Les peintures dont nous sommes entourés ici défient notre imagination.

Elles posent la question de la faculté imaginative. La même question est posée, également, par d'autres contextes. Par exemple : par l'appel de mai 68 "l'imagination au pouvoir !", et par l'affirmation selon laquelle le monde deviendrait de plus en plus inimaginable. Les peintures qui nous entourent posent cette question, car elles ne sont ni figuratives, (des images proposées), ni abstraites, (des prohibitions à l'imagination), mais elles sont des invitations à la fabrication d'images de notre part. L'appel de mai 68 pose la question, car il met en doute la faculté imaginative dont disposent ceux qui nous gouvernent. Et l'affirmation de l'inimaginabilité progressive du monde pose la question, car elle suggère que l'humanité entière est en train de perdre la faculté imaginative. C'est donc cette question-là que je me propose à discuter dans cette conférence.

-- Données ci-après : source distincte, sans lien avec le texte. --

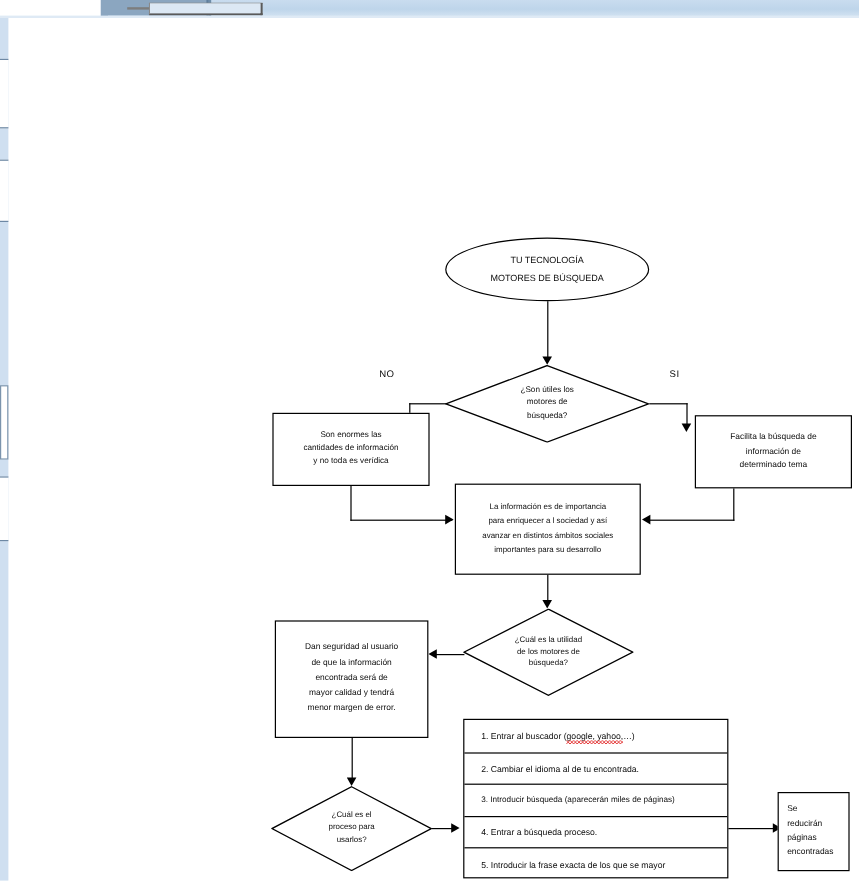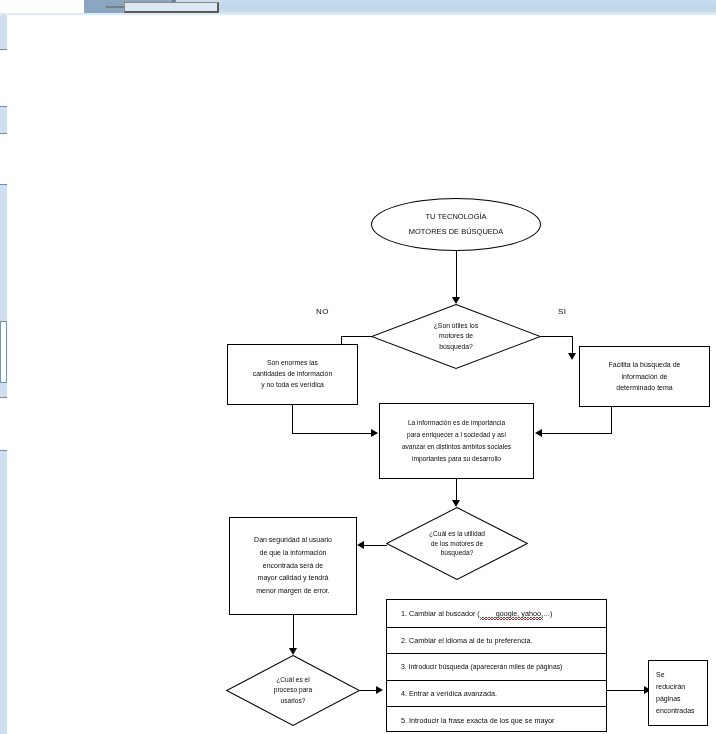"Cambiar al buscador (" span { text: Cambiar -> Entrar }
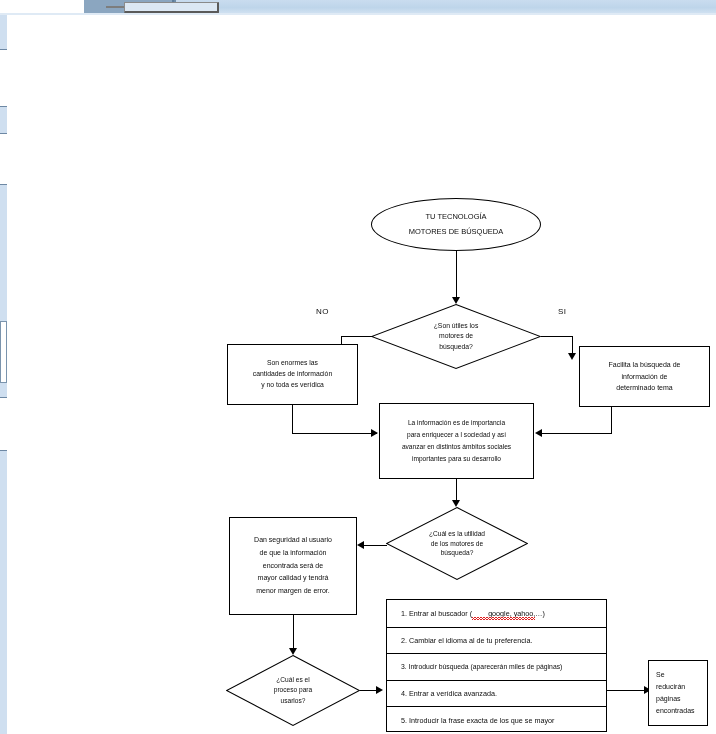"google, yahoo," .spell { padding-left: 16px -> none }
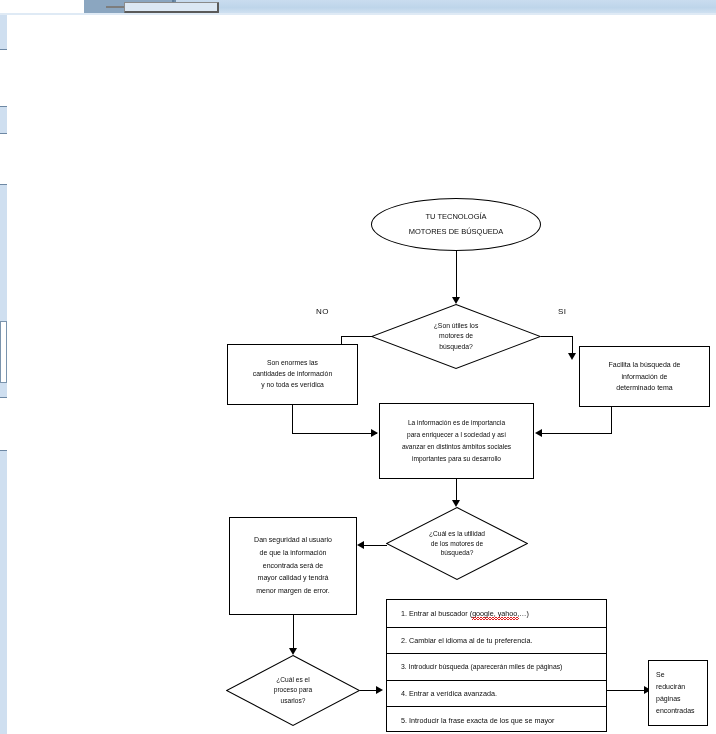"Cambiar el idioma al de" span { text: preferencia -> encontrada }
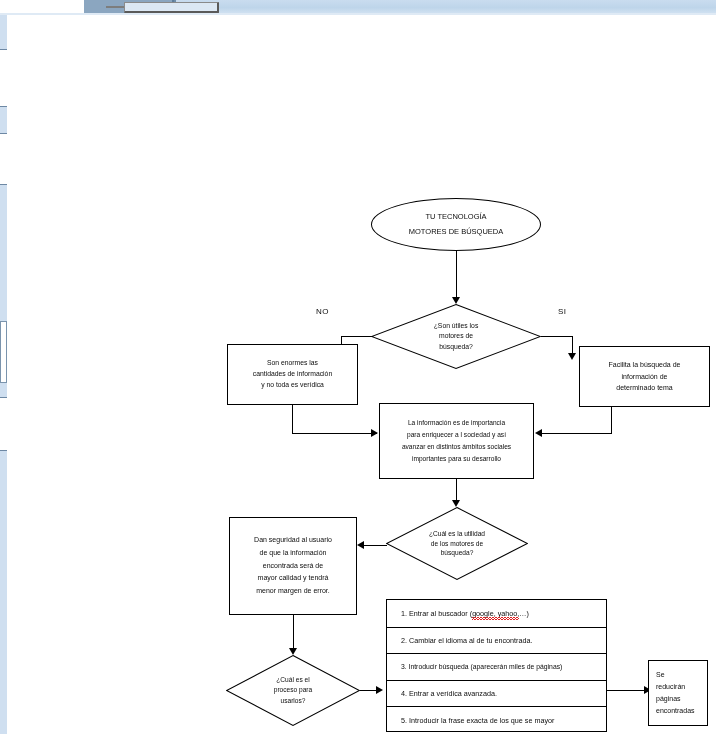"Entrar a verídica avanzada." span { text: verídica avanzada -> búsqueda proceso }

Imaginer, faire des images, (mentales et matérielles), est, bien sûr, une activité ambivalente. Car le monde imaginaire qui est le produit fonctionne dialectiquement. Les images sont à la fois des "médiations" avec la concreticité vécue qu'elles représentent, (elles la "signifient"), et des "aliénations" de cette concreticité, (elles la "cachent"). On peut s'orienter dans le monde grâce à des images, (par exemple : des cartes géographiques), et on peut perdre le monde concret dans des images, (par exemple : dans des films hollywoodiens).Mais quand il s'agit de la question de la faculté imaginative, ce n'est pas la fonction des images qui est mise en question. On ne demande pas si celui qui imagine est visionnaire ou fou, (ou possiblement les deux). Ce qu'on demande quand on pose la question de la faculté imaginative sont les conditions qui permettent la production d'un monde imaginaire, c'est à dire : la fabrication d'images comme des cartes géographiques et des films hollywoodiens. Et il est intuitivement évident que pour pouvoir imaginer il faut voir la chose à être imaginée.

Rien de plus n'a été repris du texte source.